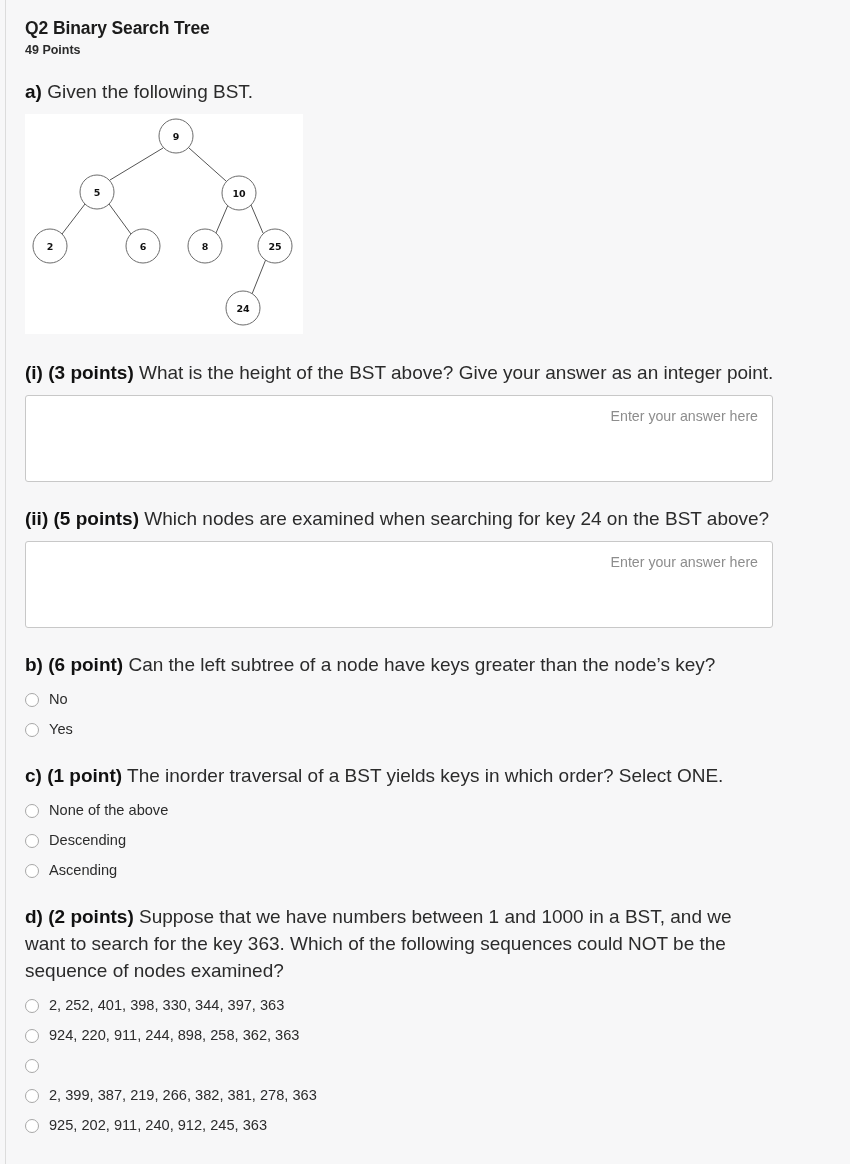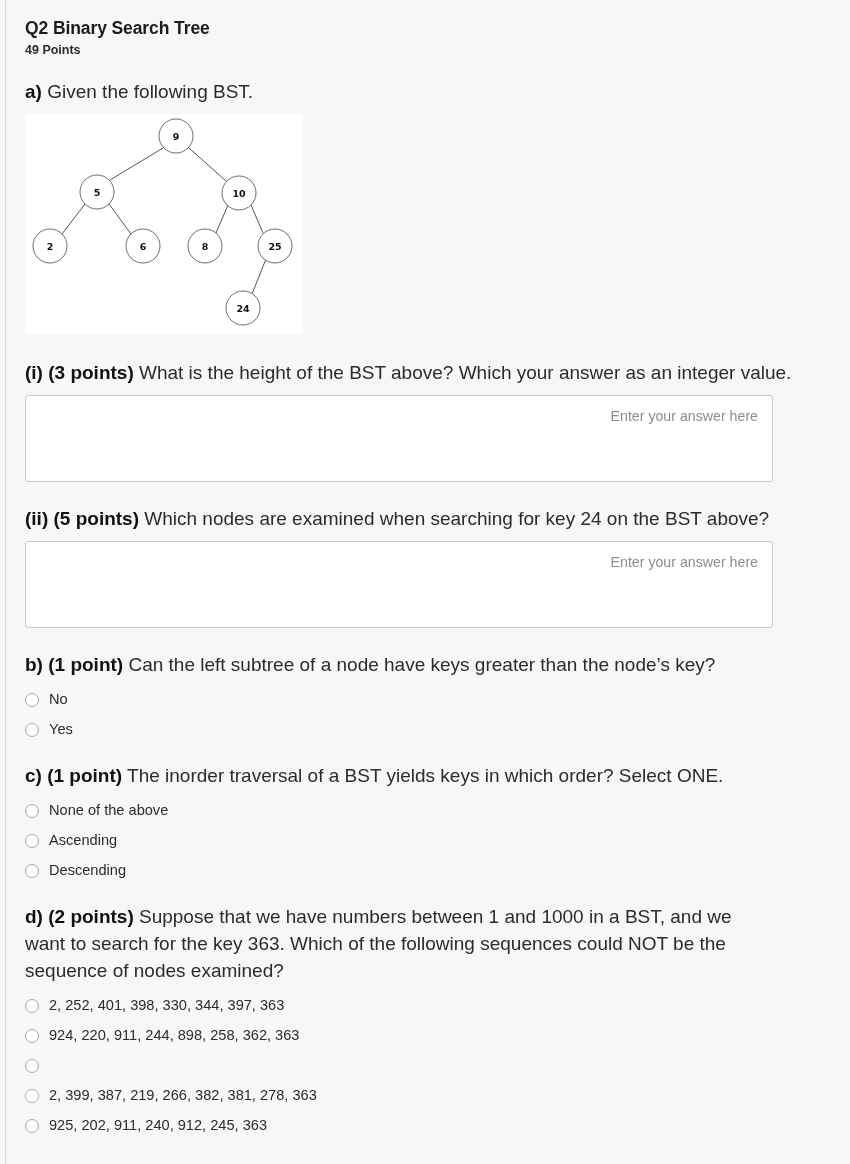"What is the height of" span { text: Which your answer as an integer value -> Give your answer as an integer point }
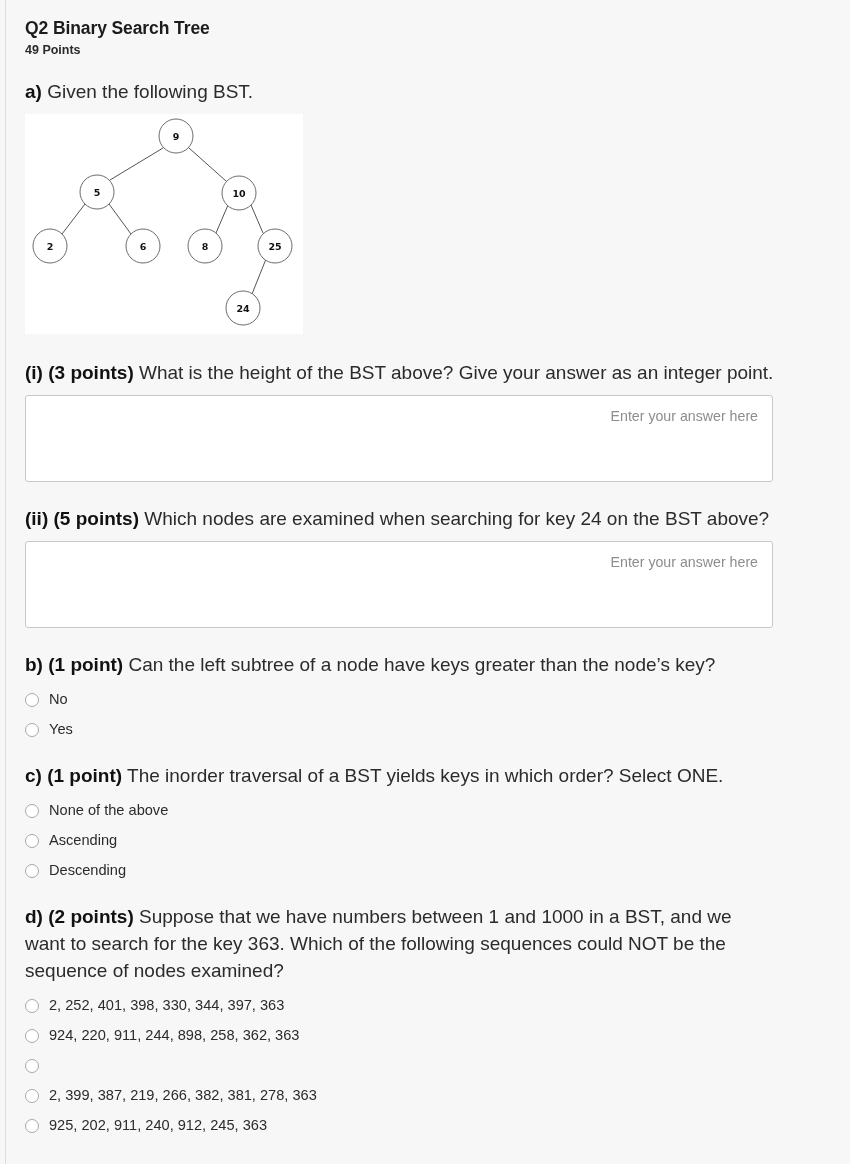"b) (1 point)" span.lbl { text: 1 -> 6 }
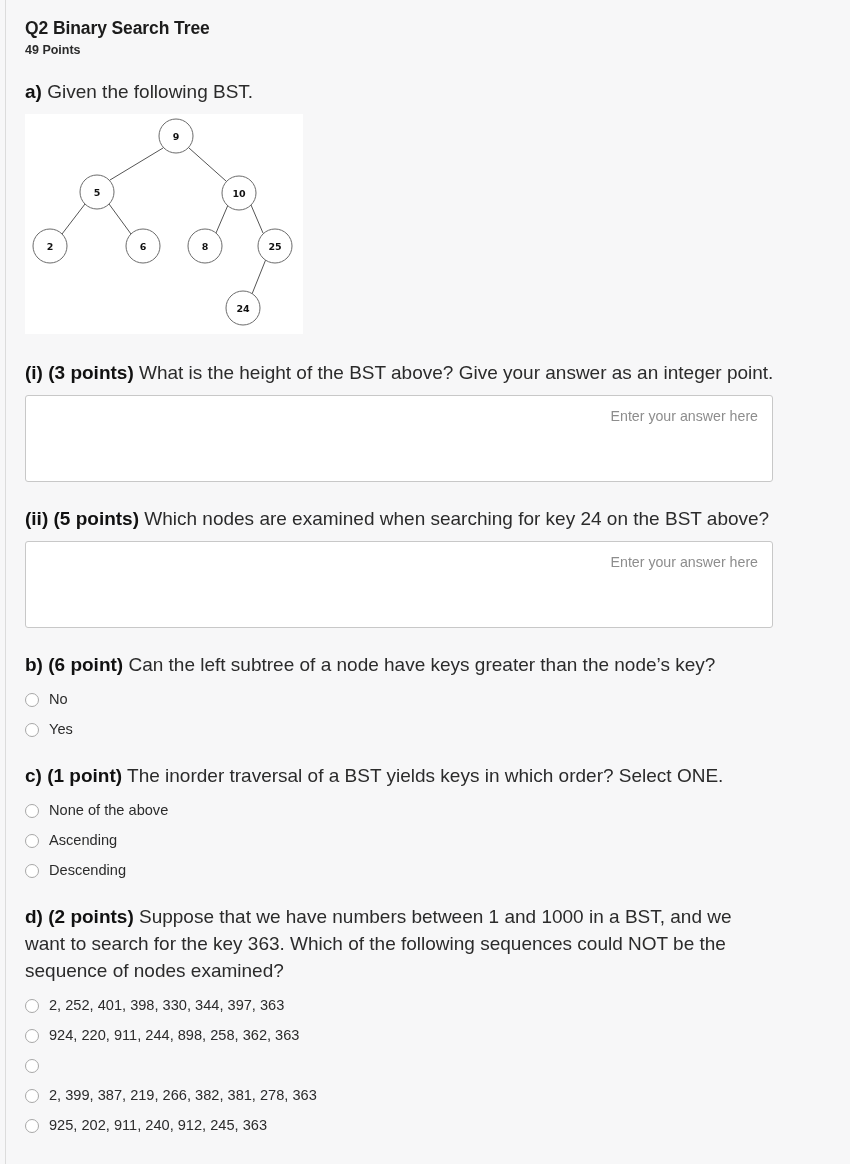"Ascending" div.opt { order: before "Descending" -> after "Descending" }
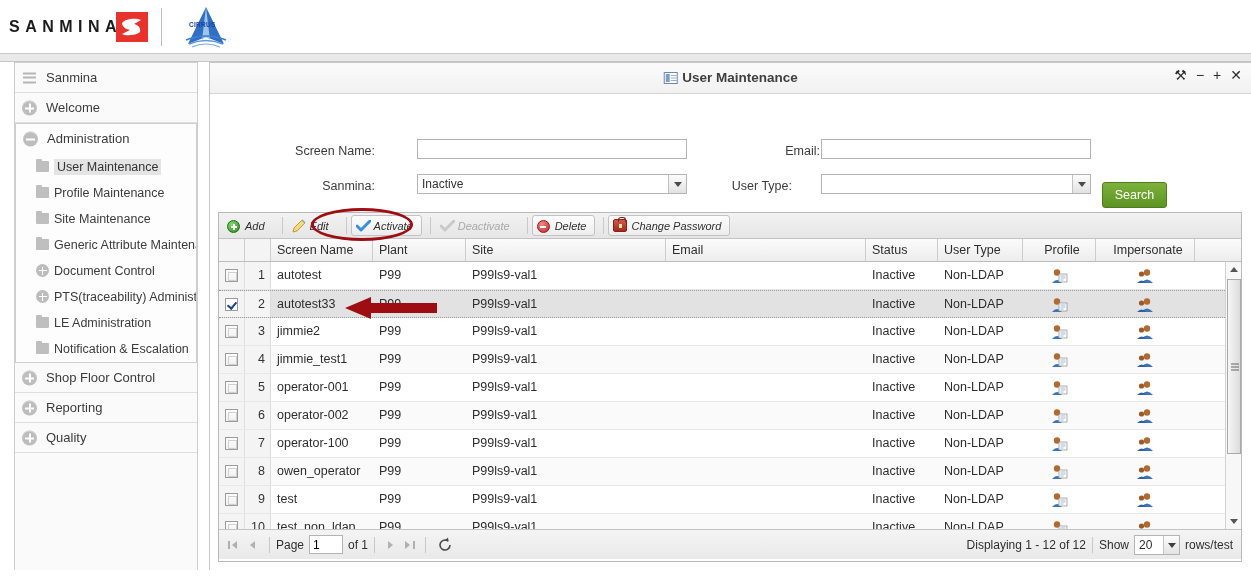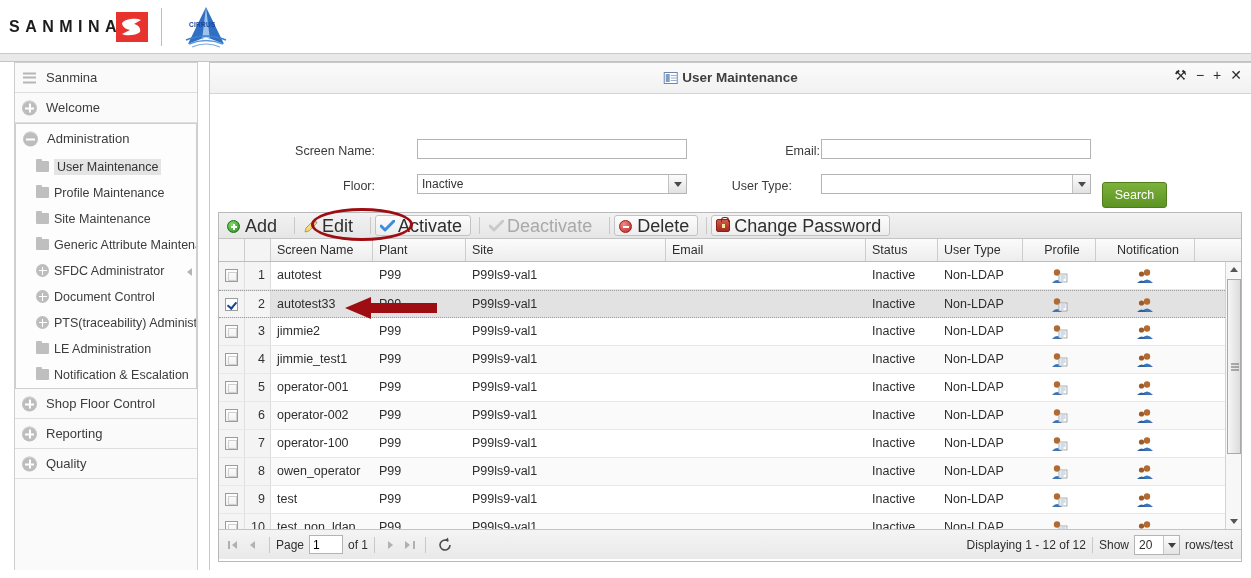"Floor:" div.fld-label { text: Floor -> Sanmina }
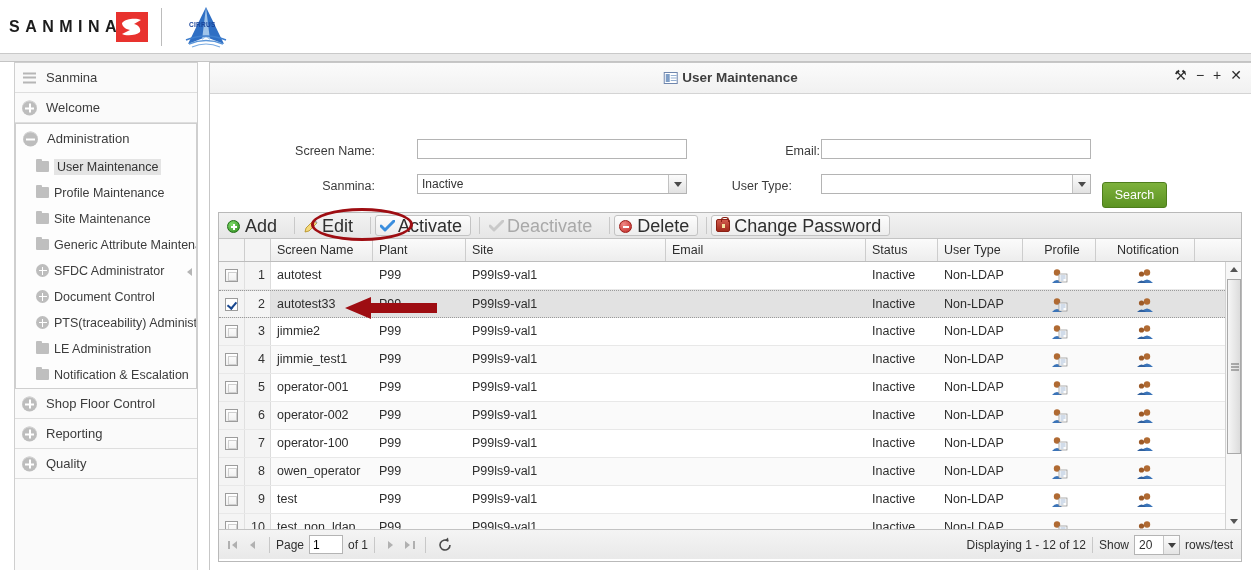"Add" .tbtn { font-size: 18px -> 11px; font-style: none -> italic }
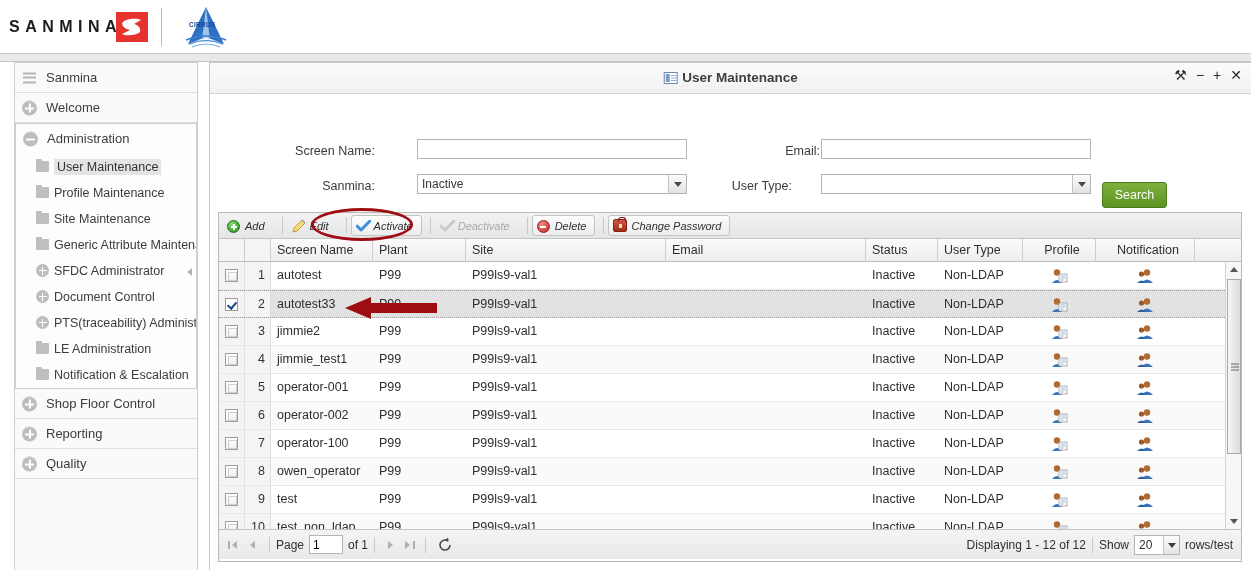"Notification" div.hc { text: Notification -> Impersonate }
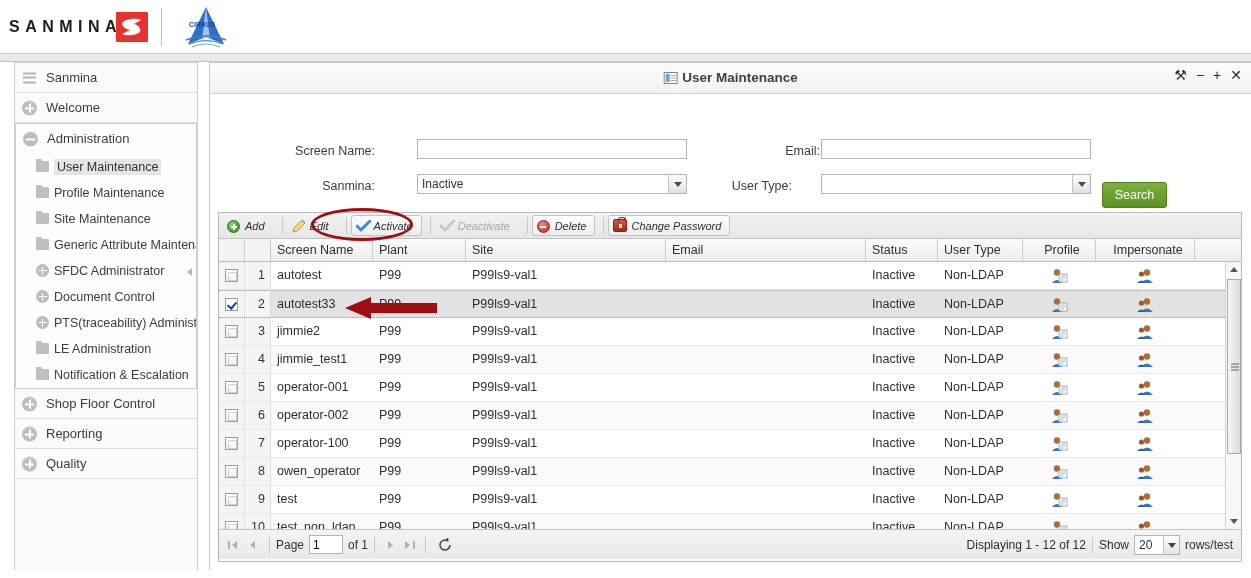"SFDC Administrator" div.side-sub { html: <div> <span></span> <span>SFDC Administrator</span> <span></span> </div> -> none }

**Required action**
Once the pictures are set aside, write out each record exactly.

**Expected answer**
"What is the height of" span { text: Which your answer as an integer value -> Give your answer as an integer point }
"b) (1 point)" span.lbl { text: 1 -> 6 }
"Ascending" div.opt { order: before "Descending" -> after "Descending" }
"Floor:" div.fld-label { text: Floor -> Sanmina }
"Add" .tbtn { font-size: 18px -> 11px; font-style: none -> italic }
"Notification" div.hc { text: Notification -> Impersonate }
"SFDC Administrator" div.side-sub { html: <div> <span></span> <span>SFDC Administrator</span> <span></span> </div> -> none }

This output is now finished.